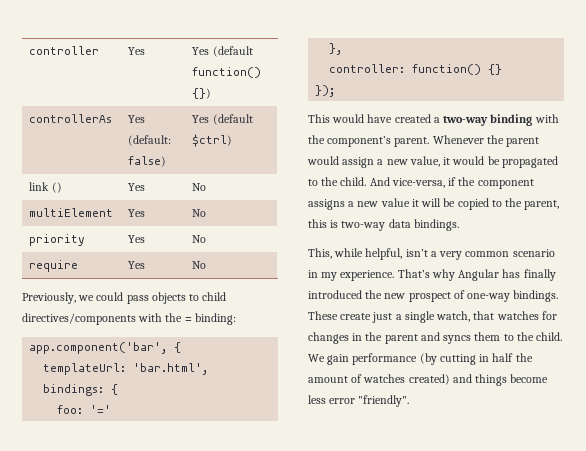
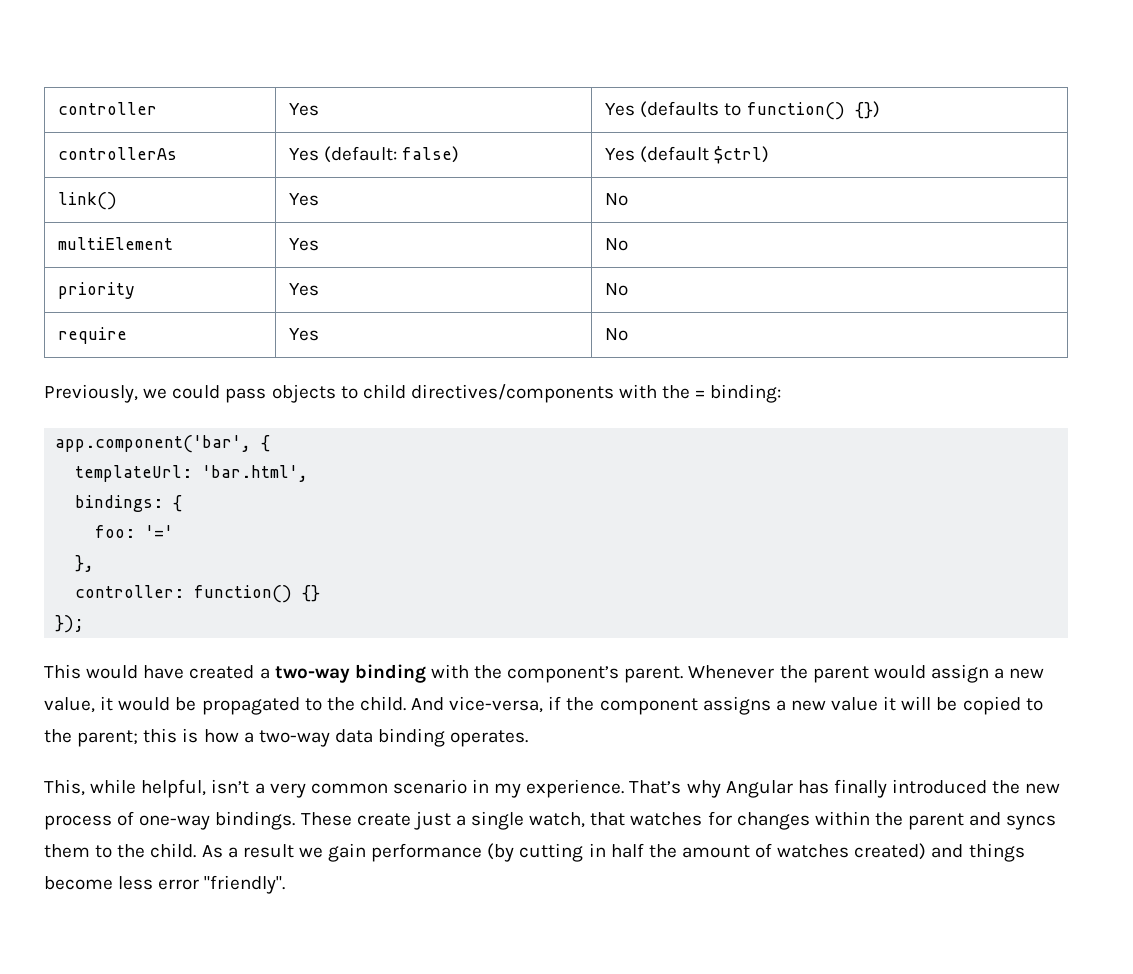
[212,46,253,57] (default -> [640,101,742,118] (defaults to
[29,182,62,193] link () -> [58,192,118,210] link()
[524,200,560,210] parent, -> [77,730,139,747] parent;
[341,219,459,231] two-way data bindings. -> [203,728,529,747] how a two-way data binding operates.
[408,292,451,302] prospect -> [44,815,112,830] process
[352,333,363,341] in -> [814,811,870,826] within
[308,354,325,362] We -> [201,844,323,858] As a result we

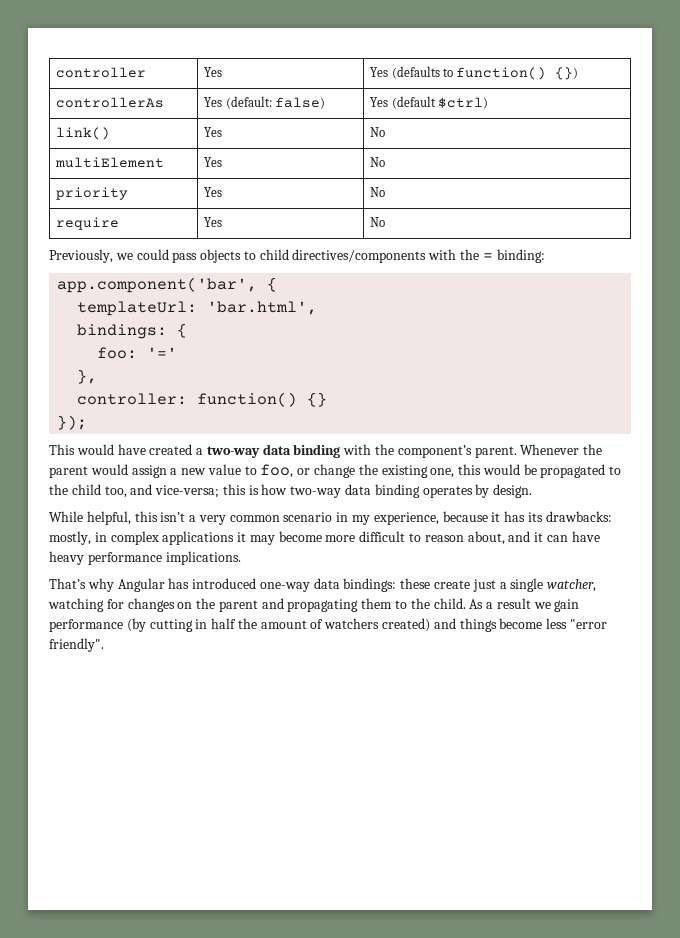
(350, 674) none -> [262,444,291,455] data
[44,696,114,713] value, it -> [207,464,482,478] value to foo, or change the existing one, this
[359,696,1043,715] [44,729,139,747] child. And vice-versa, if the component assigns a new value it will be copied to the parent; -> [71,484,220,498] child too, and vice-versa;
[243,728,529,747] [44,779,207,798] a two-way data binding operates. // This, while helpful, -> [290,484,533,498] [49,511,158,525] two-way data binding operates by design. // While helpful, this
[526,779,1061,798] [44,811,352,830] experience. That’s why Angular has finally introduced the new process of one-way bindings. These -> [373,511,612,525] [49,531,600,545] [49,551,241,565] [49,578,431,592] experience, because it has its drawbacks: mostly, in complex applications it may become more difficult to reason about, and it can have heavy performance implications. // That’s why Angular has introduced one-way data bindings: these
[529,812,703,828] watch, that watches -> [547,579,597,592] [48,598,104,612] watcher, watching
[814,811,870,826] within -> [177,602,193,609] on
[1006,815,1057,830] syncs -> [287,599,359,612] propagating
[777,844,850,858] watches -> [324,618,380,629] watchers
[158,875,286,894] error "friendly". -> [569,619,607,629] [49,638,104,652] "error friendly".

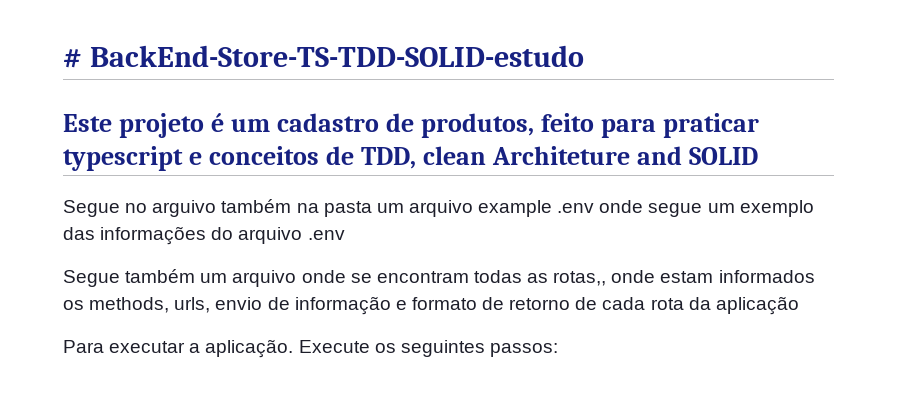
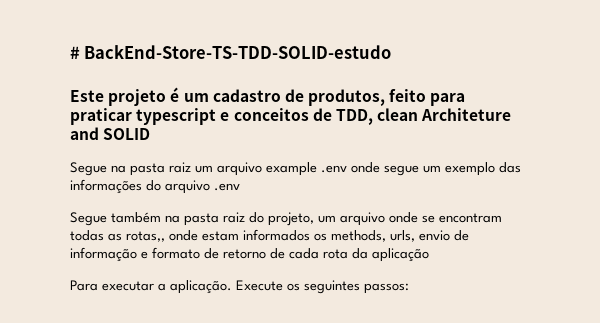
[125,199,372,217] no arguivo também na pasta -> [111,162,191,176] na pasta raiz
(196, 276) none -> [165,212,314,226] na pasta raiz do projeto,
-- -- --
The data above is to be printed exactly, all of it, except for the pictures.

[212,46,253,57] (default -> [640,101,742,118] (defaults to
[29,182,62,193] link () -> [58,192,118,210] link()
[524,200,560,210] parent, -> [77,730,139,747] parent;
[341,219,459,231] two-way data bindings. -> [203,728,529,747] how a two-way data binding operates.
[408,292,451,302] prospect -> [44,815,112,830] process
[352,333,363,341] in -> [814,811,870,826] within
[308,354,325,362] We -> [201,844,323,858] As a result we

(350, 674) none -> [262,444,291,455] data
[44,696,114,713] value, it -> [207,464,482,478] value to foo, or change the existing one, this
[359,696,1043,715] [44,729,139,747] child. And vice-versa, if the component assigns a new value it will be copied to the parent; -> [71,484,220,498] child too, and vice-versa;
[243,728,529,747] [44,779,207,798] a two-way data binding operates. // This, while helpful, -> [290,484,533,498] [49,511,158,525] two-way data binding operates by design. // While helpful, this
[526,779,1061,798] [44,811,352,830] experience. That’s why Angular has finally introduced the new process of one-way bindings. These -> [373,511,612,525] [49,531,600,545] [49,551,241,565] [49,578,431,592] experience, because it has its drawbacks: mostly, in complex applications it may become more difficult to reason about, and it can have heavy performance implications. // That’s why Angular has introduced one-way data bindings: these
[529,812,703,828] watch, that watches -> [547,579,597,592] [48,598,104,612] watcher, watching
[814,811,870,826] within -> [177,602,193,609] on
[1006,815,1057,830] syncs -> [287,599,359,612] propagating
[777,844,850,858] watches -> [324,618,380,629] watchers
[158,875,286,894] error "friendly". -> [569,619,607,629] [49,638,104,652] "error friendly".

[125,199,372,217] no arguivo também na pasta -> [111,162,191,176] na pasta raiz
(196, 276) none -> [165,212,314,226] na pasta raiz do projeto,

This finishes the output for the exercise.